Selahattin Demirtaş, former party chairman and imprisoned since 2016, tweeted an image of Kılıçdaroğlu under the caption: “Turkey’s 13th President. I believe that you will end the divisions and create social peace. My vote is for you.” To avoid possible banning in the multiple court cases besetting the HDP, the party has decided to run for Parliament under the banner of the Green Left Party.

War dirty

Erdogan knows that his support has been deteriorating for years and that there is a real possibility of losing the presidency. He is concerned about the association between the pro-Kurdish party and the opposition alliance and has also given some indication of his possible response to defeat. “My nation will not hand over this country to someone who becomes president with the support of Kandil,” said the president in reference to the PKK (Kurdistan Workers’ Party) militia base, which Erdogan links to the HDP.

On Sunday, at a massive rally at Istanbul airport that the official media said was attended by 1.7 million people and described as “the largest witnessed in Turkey or Europe”, Erdogan played a doctored video in which one of the founders of the PKK, Murat Karayılan, seems to be asking for the vote for Kılıçdaroğlu. Some experts maintain that it is a ‘deepfake’, while others point to a mounting. The part of the video in which the PKK militant appears corresponds to a fragment of a speech published in 2021.

The Minister of the Interior, Süleyman Soylu, has even gone so far as to affirm that the elections are a coup attempt political state of the West. “July 15, 2016 was his actual coup attempt. May 14 is their attempted political coup,” he said. Soylu is referring to a statement by Joe Biden in 2020 in which he said that he would support the opposition to defeat Erdogan.

“If Erdogan wins, it is democracy. If he loses, it’s a coup. Although elections cannot be rigged (Turkey has been holding free elections longer than Spain), if the results are too close, Erdogan will challenge them in the same way that Trump did. He will not recognize it, ”Cagaptay maintains. “He controls 90% of the media and can write a fraud narrative,” he says.

“We’re really getting into unknown land in terms of Turkish politics. We’re up against two things that have never happened before: a completely unfair race alongside a possibly hotly contested result; and, furthermore, never in history have we had a leader suggest that he would not recognize the result if he loses”, he adds.

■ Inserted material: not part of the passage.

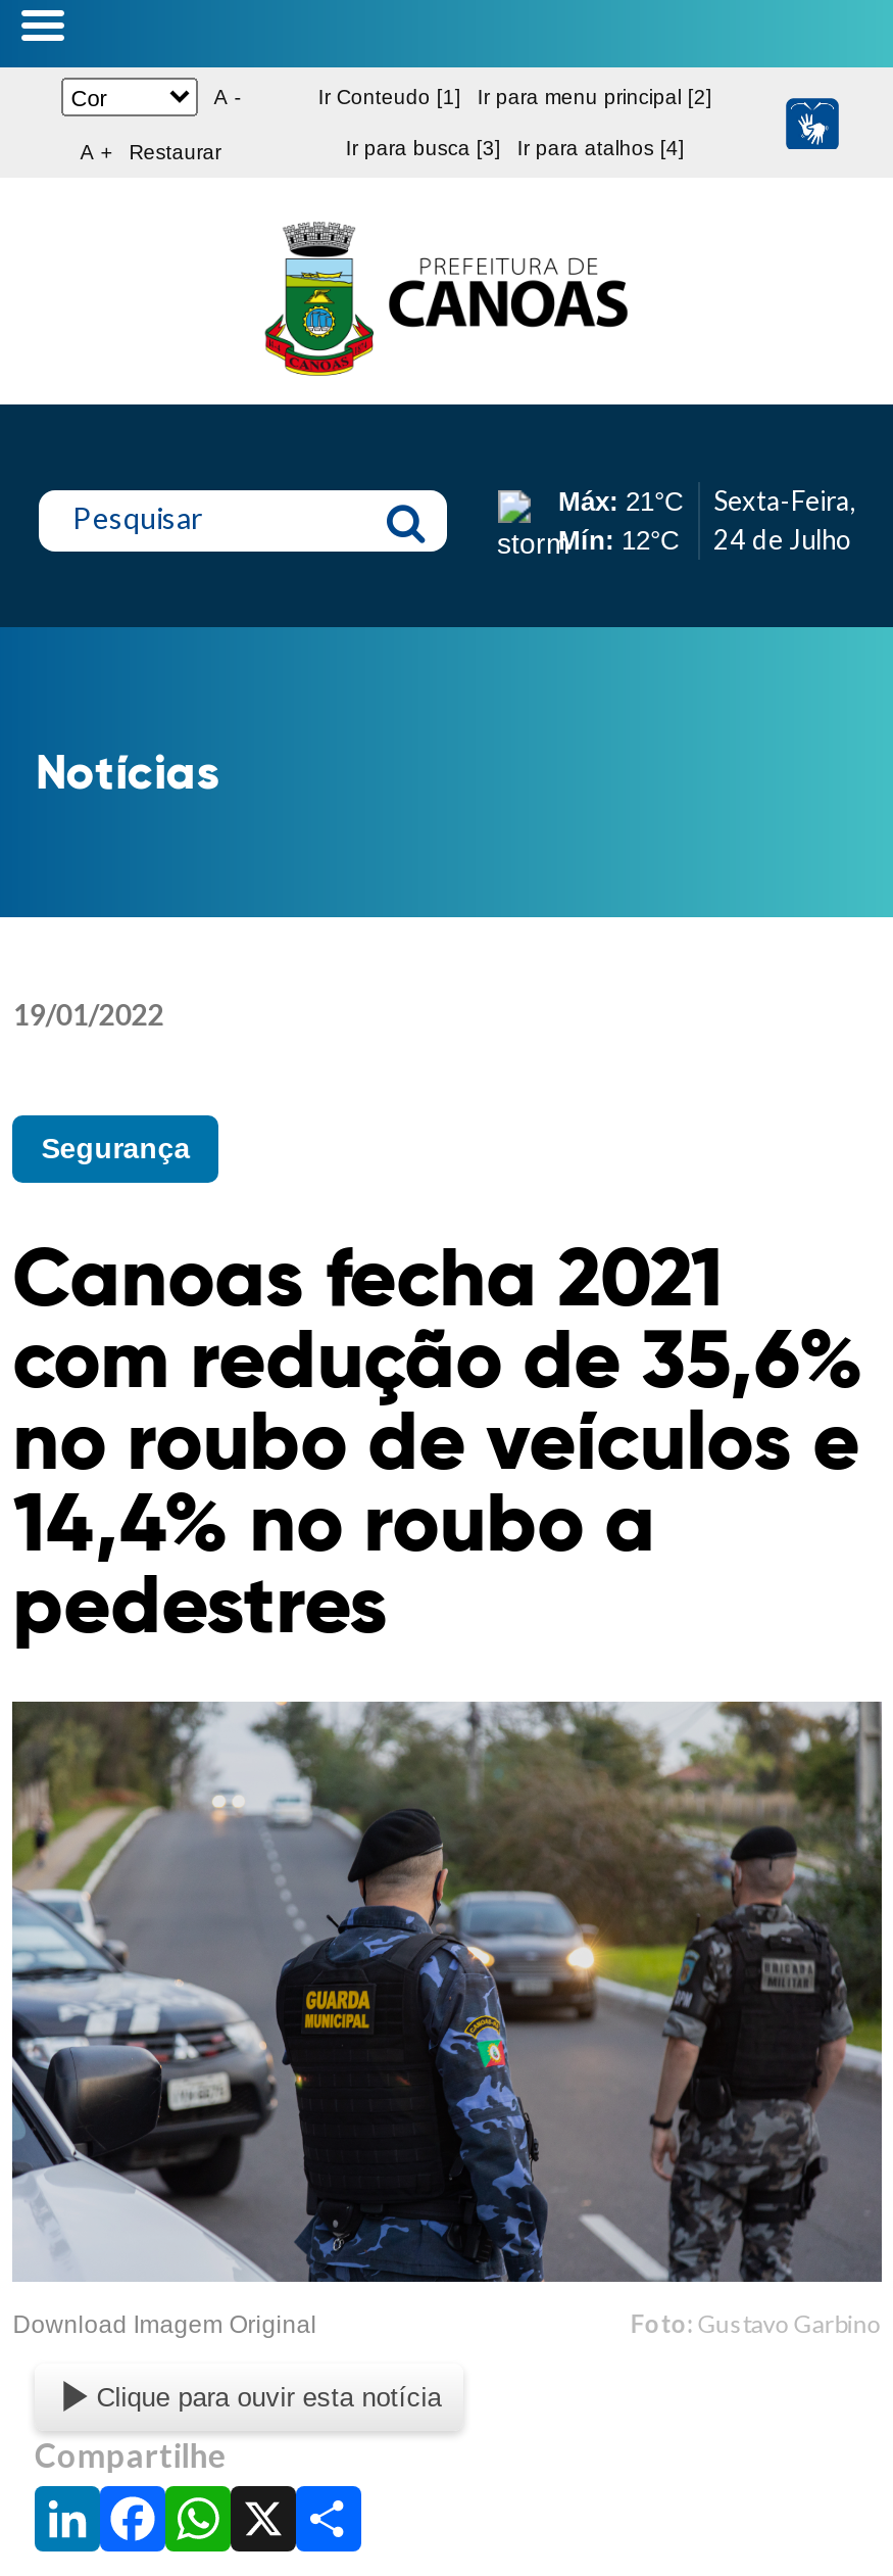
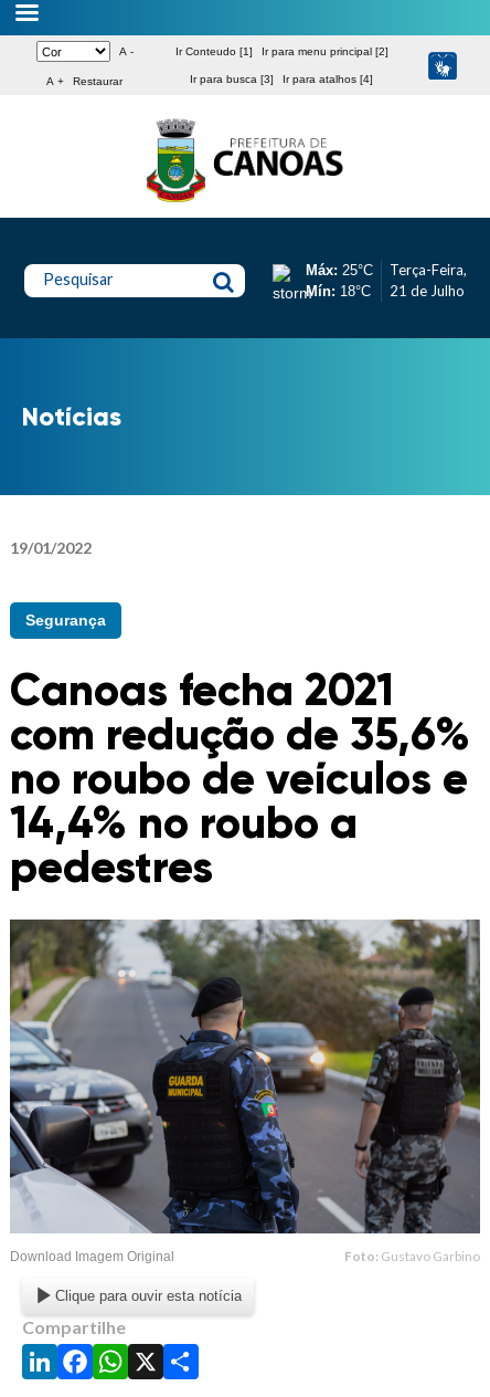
[558,487,683,556] Máx: 21°C | Mín: 12°C -> [305,262,372,300] Máx: 25°C | Mín: 18°C
[713,485,856,556] Sexta-Feira, | 24 de Julho -> [389,261,466,300] Terça-Feira, | 21 de Julho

It would not be the first time. After losing the mayoralties of Ankara and Istanbul in 2019, which the AKP had controlled since 1994, Erdogan said “thieves” had stolen the “national will” and “illegalities” had been committed. Then his party officially requested to annul the results and call new elections. The courts (whose index of judicial independence is among the worst in the world) they agreed with him, but not only did he fail to reverse the results, but the opposition greatly multiplied his margin of victorygoing from a difference of 13,729 votes in the first ballot to 777,000 in the electoral repetition.

After his surprising victory, the new mayor of Istanbul, Ekrem Imamoglu, from the CHP, sounded like a possible opposition candidate against Erdogan in the presidential elections next Sunday, but the court disqualified him for calling those who ordered to repeat the elections “idiots”. The mayor has appealed the sentence.

“Democracy is a tool, it is not the goal”, said in 1996 the then mayor of Istanbul. After 20 years of uninterrupted power, democracy could now be the end of it.